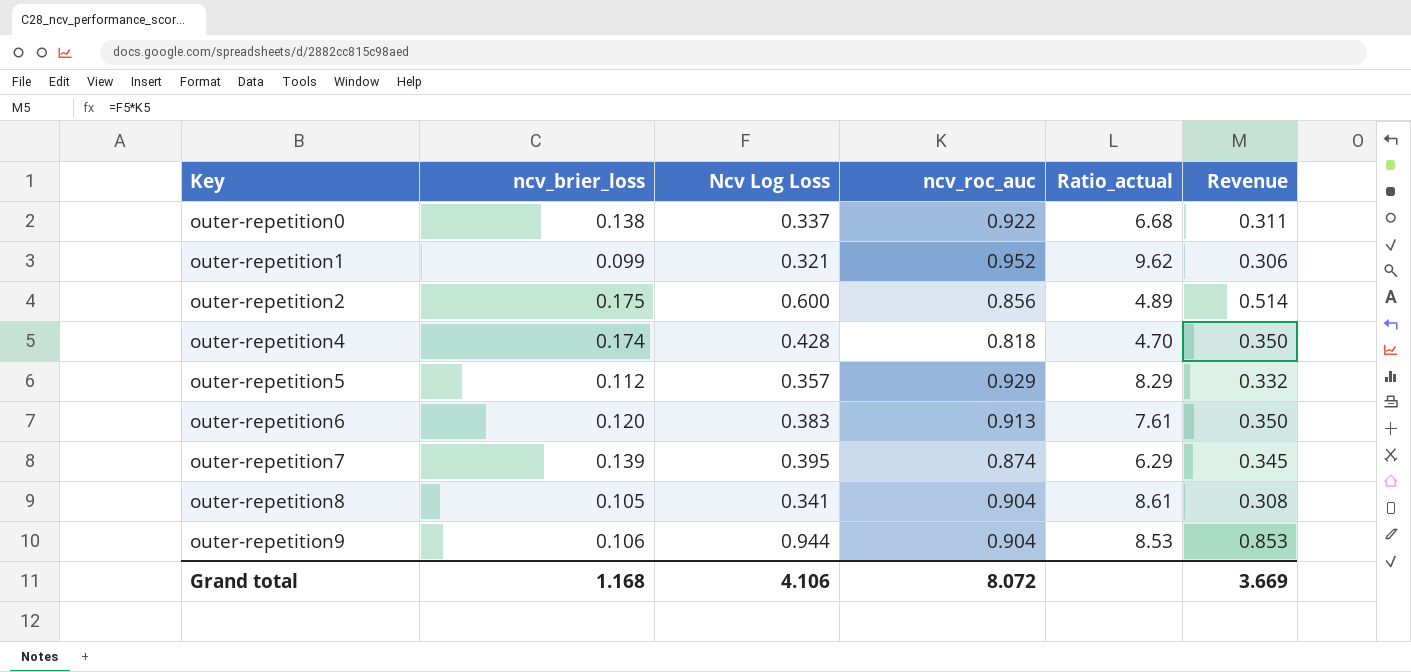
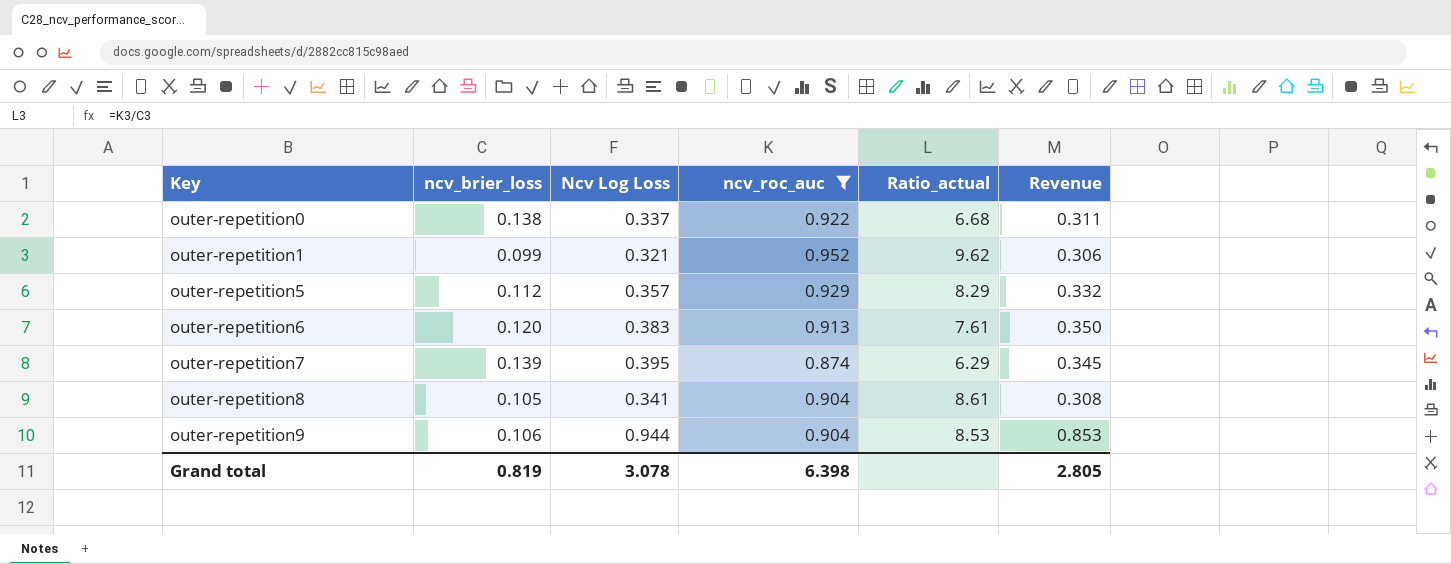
filter: none -> ncv_roc_auc >= 0.874
Grand total | ncv_brier_loss: 1.168 -> 0.819
Grand total | Ncv Log Loss: 4.106 -> 3.078
Grand total | ncv_roc_auc: 8.072 -> 6.398
Grand total | Revenue: 3.669 -> 2.805

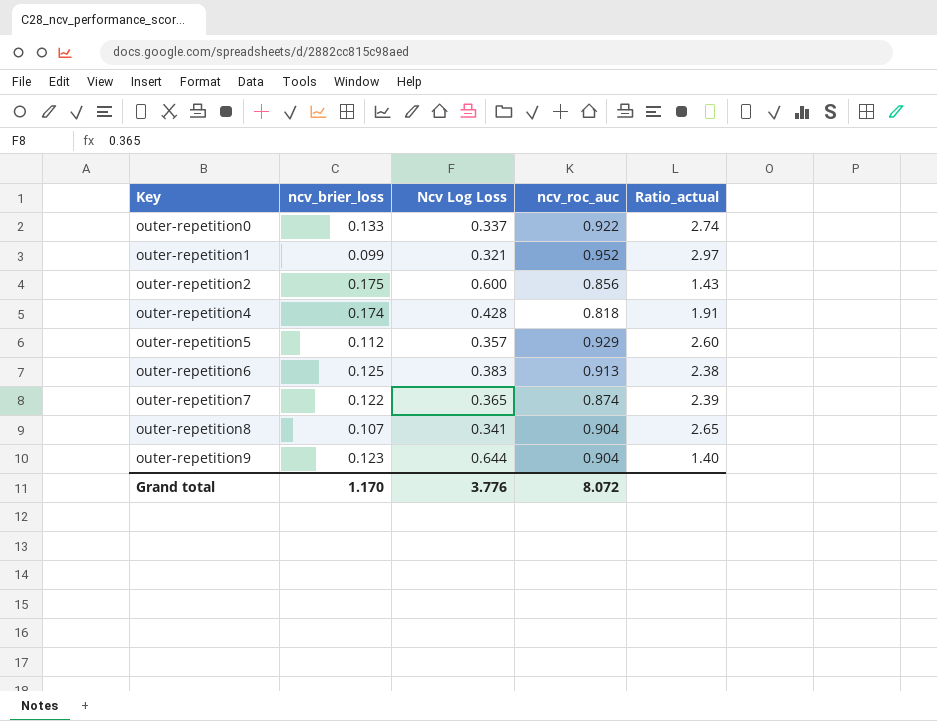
filter: ncv_roc_auc >= 0.874 -> none
column Revenue | formula: [Ncv Log Loss] * [ncv_roc_auc] -> none
column Ratio_actual | formula: [ncv_roc_auc] / [ncv_brier_loss] -> [ncv_roc_auc] / [Ncv Log Loss]
outer-repetition0 | ncv_brier_loss: 0.138 -> 0.133
outer-repetition6 | ncv_brier_loss: 0.120 -> 0.125
outer-repetition7 | ncv_brier_loss: 0.139 -> 0.122
outer-repetition7 | Ncv Log Loss: 0.395 -> 0.365
outer-repetition8 | ncv_brier_loss: 0.105 -> 0.107
outer-repetition9 | ncv_brier_loss: 0.106 -> 0.123
outer-repetition9 | Ncv Log Loss: 0.944 -> 0.644
Grand total | ncv_brier_loss: 0.819 -> 1.170
Grand total | Ncv Log Loss: 3.078 -> 3.776
Grand total | ncv_roc_auc: 6.398 -> 8.072

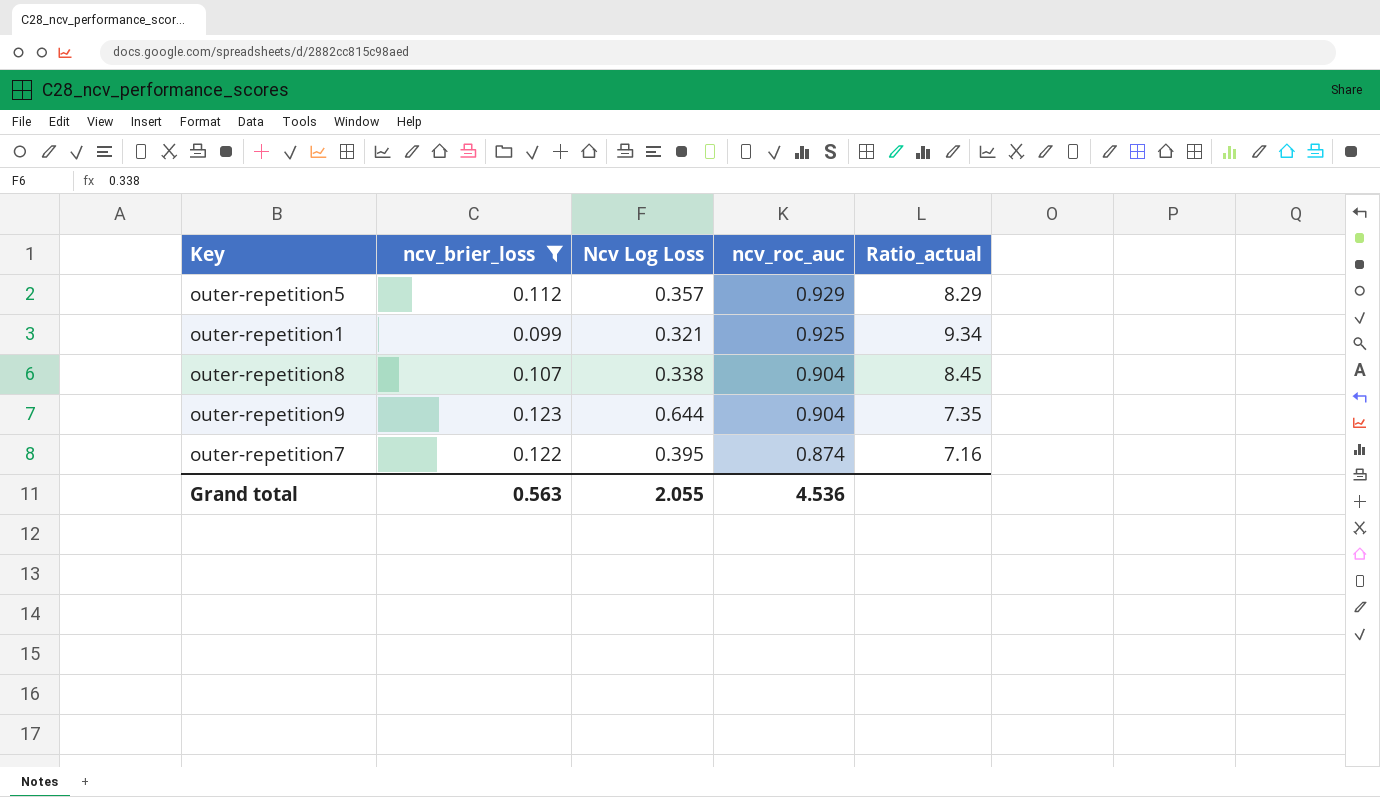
filter: none -> ncv_brier_loss <= 0.123
row order: Key ascending -> ncv_roc_auc descending
column Ratio_actual | formula: [ncv_roc_auc] / [Ncv Log Loss] -> [ncv_roc_auc] / [ncv_brier_loss]
outer-repetition1 | ncv_roc_auc: 0.952 -> 0.925
outer-repetition8 | Ncv Log Loss: 0.341 -> 0.338
outer-repetition7 | Ncv Log Loss: 0.365 -> 0.395
Grand total | ncv_brier_loss: 1.170 -> 0.563
Grand total | Ncv Log Loss: 3.776 -> 2.055
Grand total | ncv_roc_auc: 8.072 -> 4.536

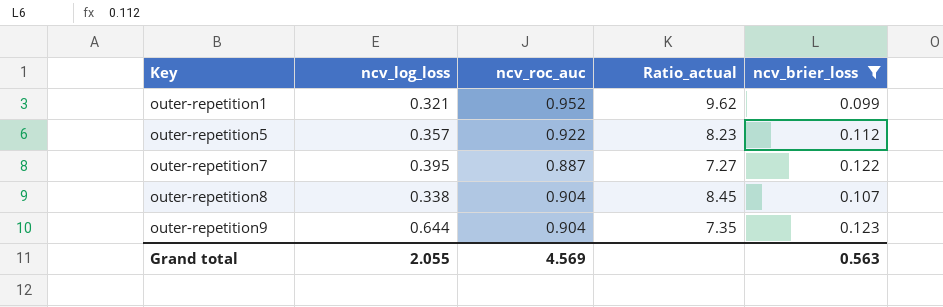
row order: ncv_roc_auc descending -> Key ascending
column name: Ncv Log Loss -> ncv_log_loss
column ncv_brier_loss | position: 2 -> 5
outer-repetition1 | ncv_roc_auc: 0.925 -> 0.952
outer-repetition1 | Ratio_actual: 9.34 -> 9.62
outer-repetition5 | ncv_roc_auc: 0.929 -> 0.922
outer-repetition5 | Ratio_actual: 8.29 -> 8.23
outer-repetition7 | ncv_roc_auc: 0.874 -> 0.887
outer-repetition7 | Ratio_actual: 7.16 -> 7.27
Grand total | ncv_roc_auc: 4.536 -> 4.569

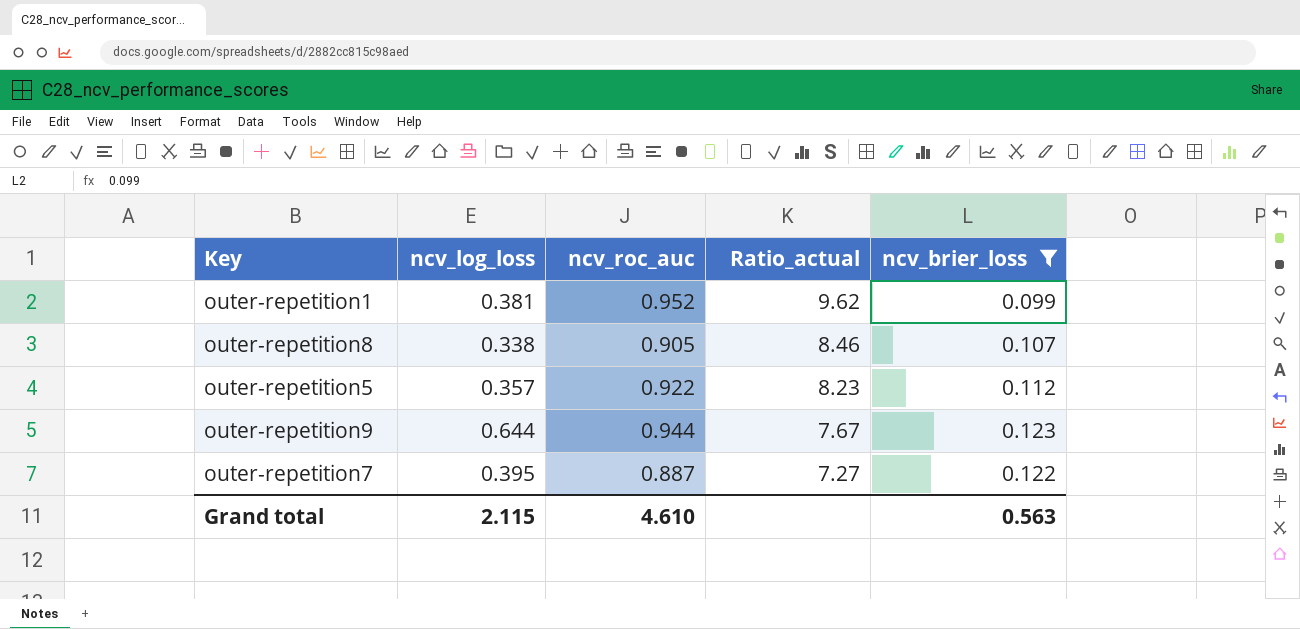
row order: Key ascending -> Ratio_actual descending
outer-repetition1 | ncv_log_loss: 0.321 -> 0.381
outer-repetition8 | ncv_roc_auc: 0.904 -> 0.905
outer-repetition8 | Ratio_actual: 8.45 -> 8.46
outer-repetition9 | ncv_roc_auc: 0.904 -> 0.944
outer-repetition9 | Ratio_actual: 7.35 -> 7.67
Grand total | ncv_log_loss: 2.055 -> 2.115
Grand total | ncv_roc_auc: 4.569 -> 4.610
* * * *
_Aim of the task_
Please repeat every line of the material above exactly and without its pictures.

_Answer to the exercise_
filter: none -> ncv_roc_auc >= 0.874
Grand total | ncv_brier_loss: 1.168 -> 0.819
Grand total | Ncv Log Loss: 4.106 -> 3.078
Grand total | ncv_roc_auc: 8.072 -> 6.398
Grand total | Revenue: 3.669 -> 2.805

filter: ncv_roc_auc >= 0.874 -> none
column Revenue | formula: [Ncv Log Loss] * [ncv_roc_auc] -> none
column Ratio_actual | formula: [ncv_roc_auc] / [ncv_brier_loss] -> [ncv_roc_auc] / [Ncv Log Loss]
outer-repetition0 | ncv_brier_loss: 0.138 -> 0.133
outer-repetition6 | ncv_brier_loss: 0.120 -> 0.125
outer-repetition7 | ncv_brier_loss: 0.139 -> 0.122
outer-repetition7 | Ncv Log Loss: 0.395 -> 0.365
outer-repetition8 | ncv_brier_loss: 0.105 -> 0.107
outer-repetition9 | ncv_brier_loss: 0.106 -> 0.123
outer-repetition9 | Ncv Log Loss: 0.944 -> 0.644
Grand total | ncv_brier_loss: 0.819 -> 1.170
Grand total | Ncv Log Loss: 3.078 -> 3.776
Grand total | ncv_roc_auc: 6.398 -> 8.072

filter: none -> ncv_brier_loss <= 0.123
row order: Key ascending -> ncv_roc_auc descending
column Ratio_actual | formula: [ncv_roc_auc] / [Ncv Log Loss] -> [ncv_roc_auc] / [ncv_brier_loss]
outer-repetition1 | ncv_roc_auc: 0.952 -> 0.925
outer-repetition8 | Ncv Log Loss: 0.341 -> 0.338
outer-repetition7 | Ncv Log Loss: 0.365 -> 0.395
Grand total | ncv_brier_loss: 1.170 -> 0.563
Grand total | Ncv Log Loss: 3.776 -> 2.055
Grand total | ncv_roc_auc: 8.072 -> 4.536

row order: ncv_roc_auc descending -> Key ascending
column name: Ncv Log Loss -> ncv_log_loss
column ncv_brier_loss | position: 2 -> 5
outer-repetition1 | ncv_roc_auc: 0.925 -> 0.952
outer-repetition1 | Ratio_actual: 9.34 -> 9.62
outer-repetition5 | ncv_roc_auc: 0.929 -> 0.922
outer-repetition5 | Ratio_actual: 8.29 -> 8.23
outer-repetition7 | ncv_roc_auc: 0.874 -> 0.887
outer-repetition7 | Ratio_actual: 7.16 -> 7.27
Grand total | ncv_roc_auc: 4.536 -> 4.569

row order: Key ascending -> Ratio_actual descending
outer-repetition1 | ncv_log_loss: 0.321 -> 0.381
outer-repetition8 | ncv_roc_auc: 0.904 -> 0.905
outer-repetition8 | Ratio_actual: 8.45 -> 8.46
outer-repetition9 | ncv_roc_auc: 0.904 -> 0.944
outer-repetition9 | Ratio_actual: 7.35 -> 7.67
Grand total | ncv_log_loss: 2.055 -> 2.115
Grand total | ncv_roc_auc: 4.569 -> 4.610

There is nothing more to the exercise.